▶ **What the exercise asks**
Go through the listing below and write out exactly the lines from the one that mentions "text: Thu 06:22" through the one that mentions "text: Product ->", minus the pictures.
Data shown: Begin
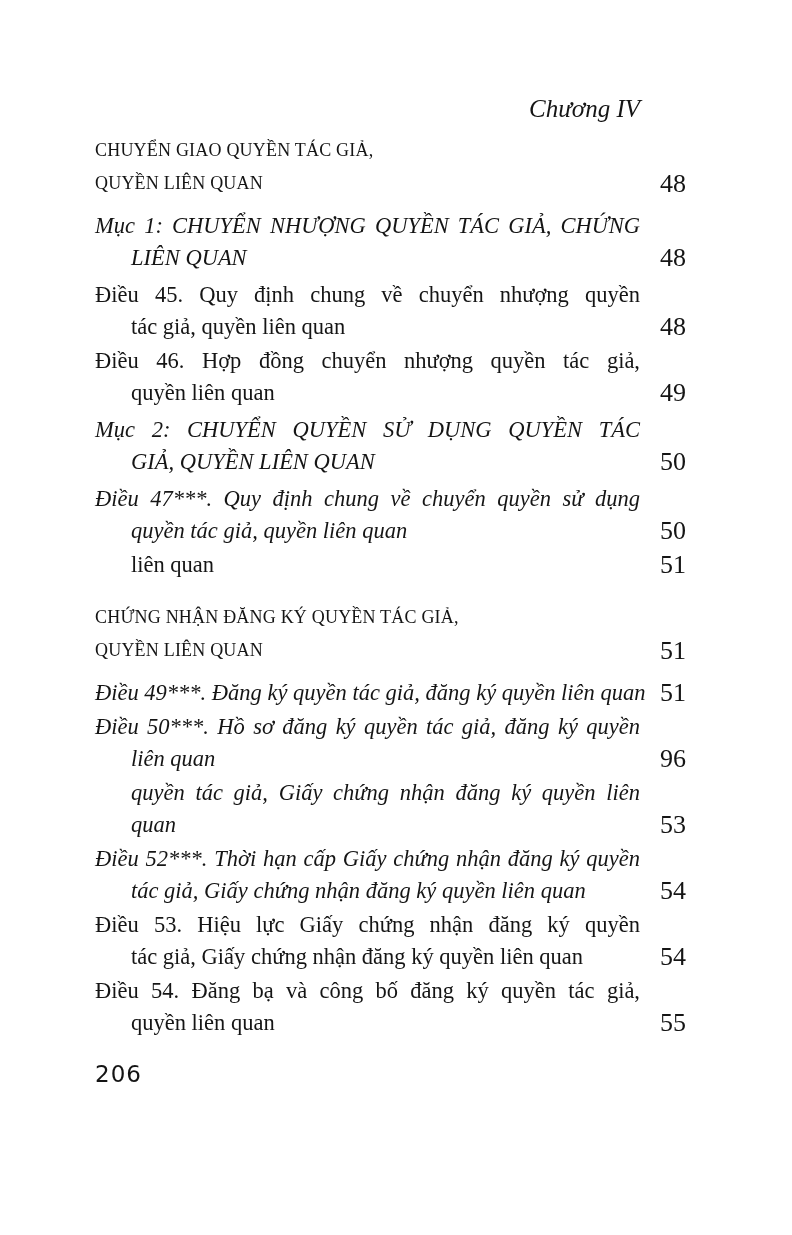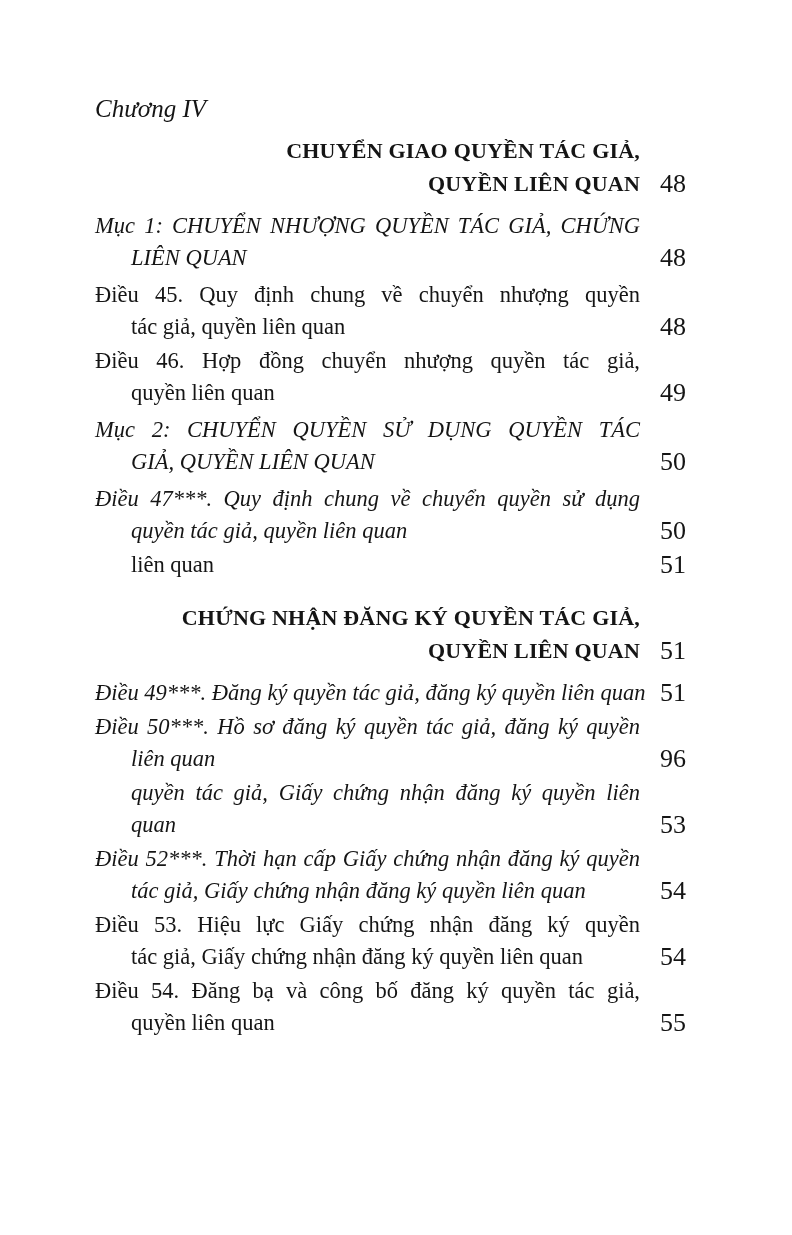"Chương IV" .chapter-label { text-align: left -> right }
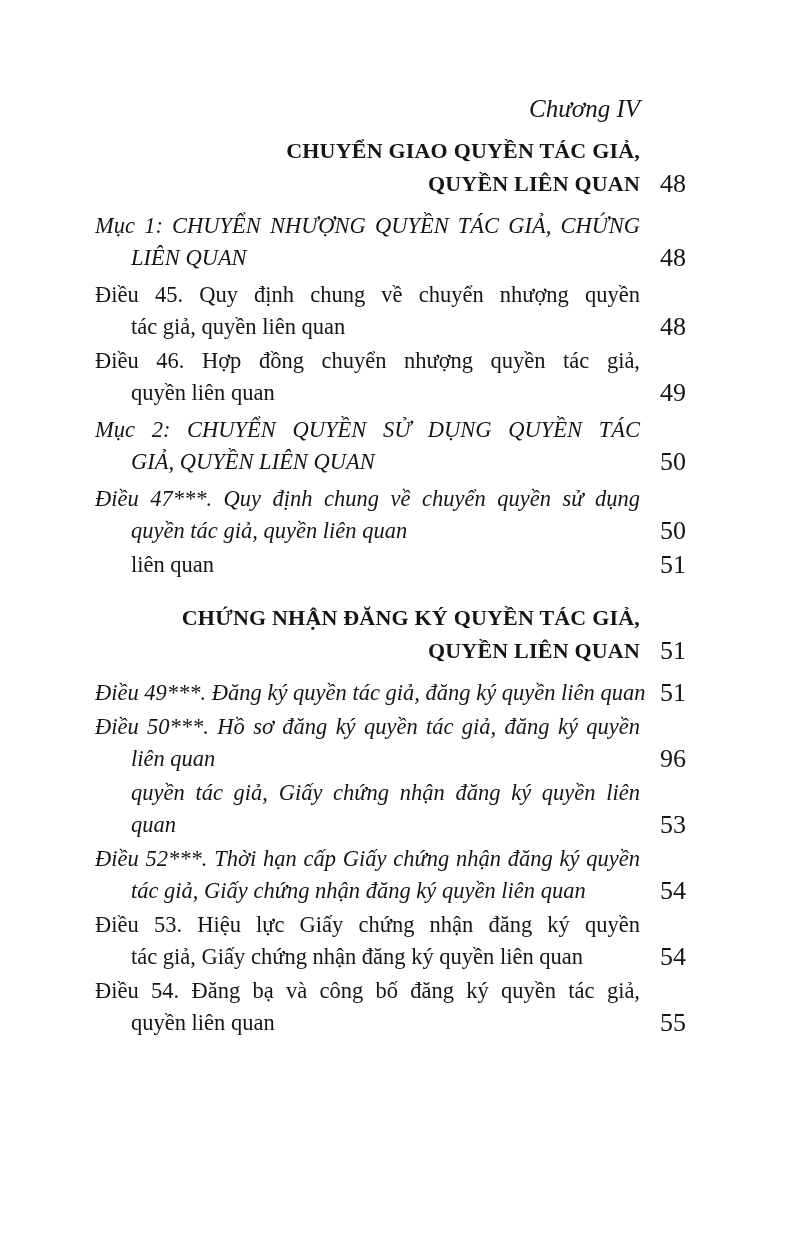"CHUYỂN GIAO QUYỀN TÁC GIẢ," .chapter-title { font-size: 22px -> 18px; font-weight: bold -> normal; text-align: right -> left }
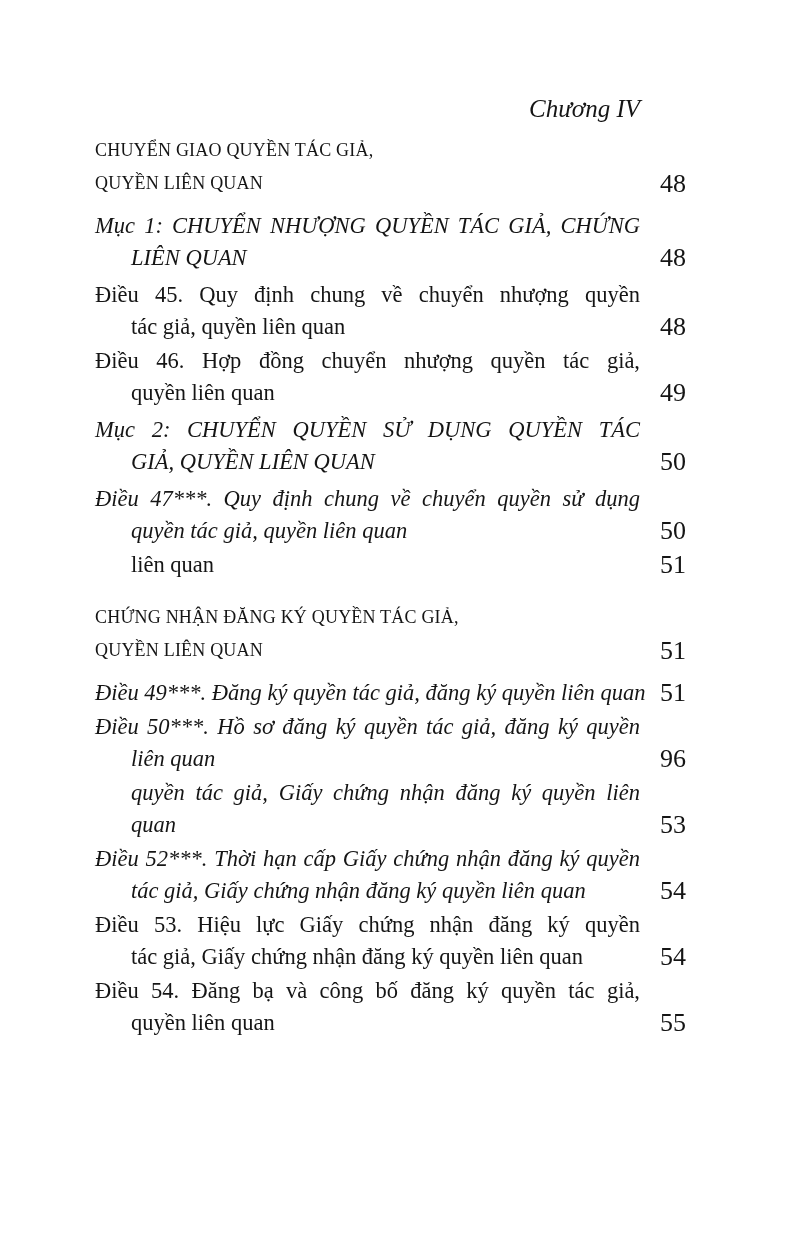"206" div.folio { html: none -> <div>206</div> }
Data shown: End
Data shown: Begin
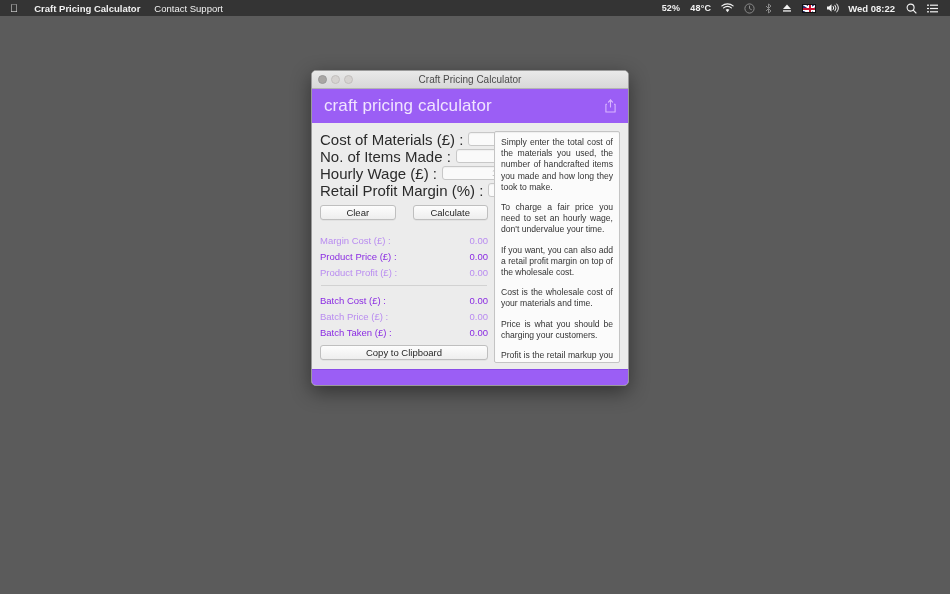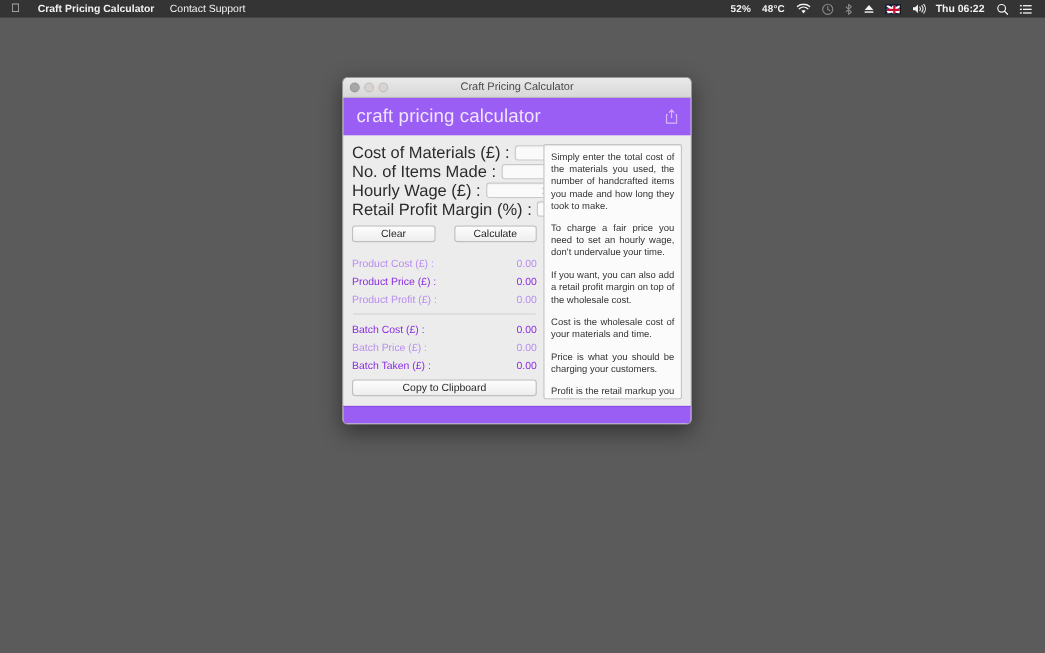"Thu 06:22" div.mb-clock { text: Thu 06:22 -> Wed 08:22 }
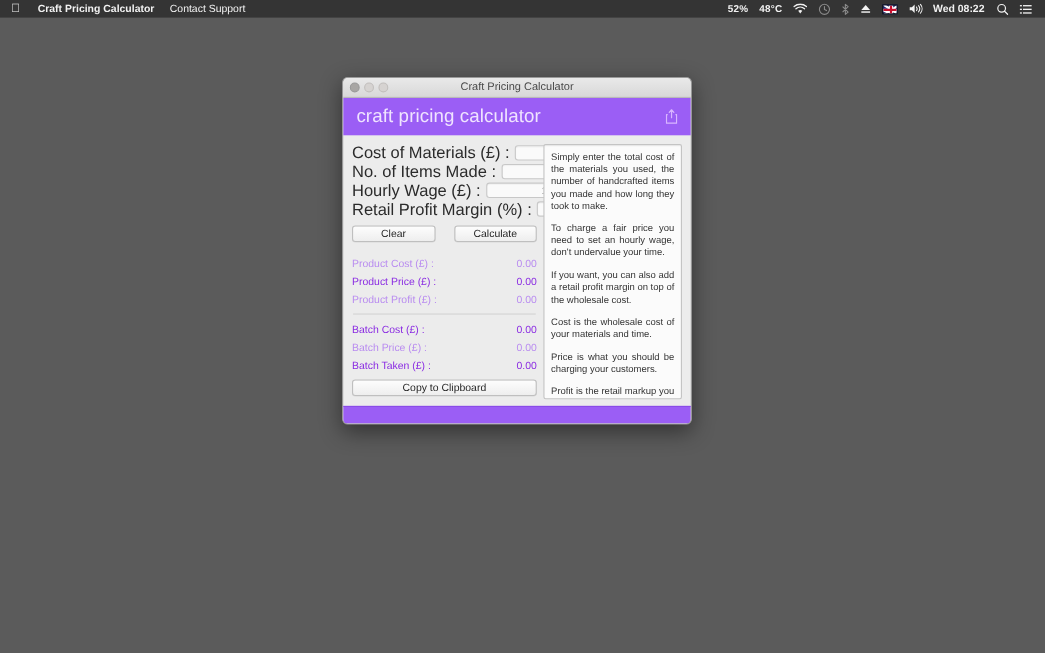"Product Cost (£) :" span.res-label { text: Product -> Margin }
Data shown: End
▶ **Reply to the exercise**
"Thu 06:22" div.mb-clock { text: Thu 06:22 -> Wed 08:22 }
"Product Cost (£) :" span.res-label { text: Product -> Margin }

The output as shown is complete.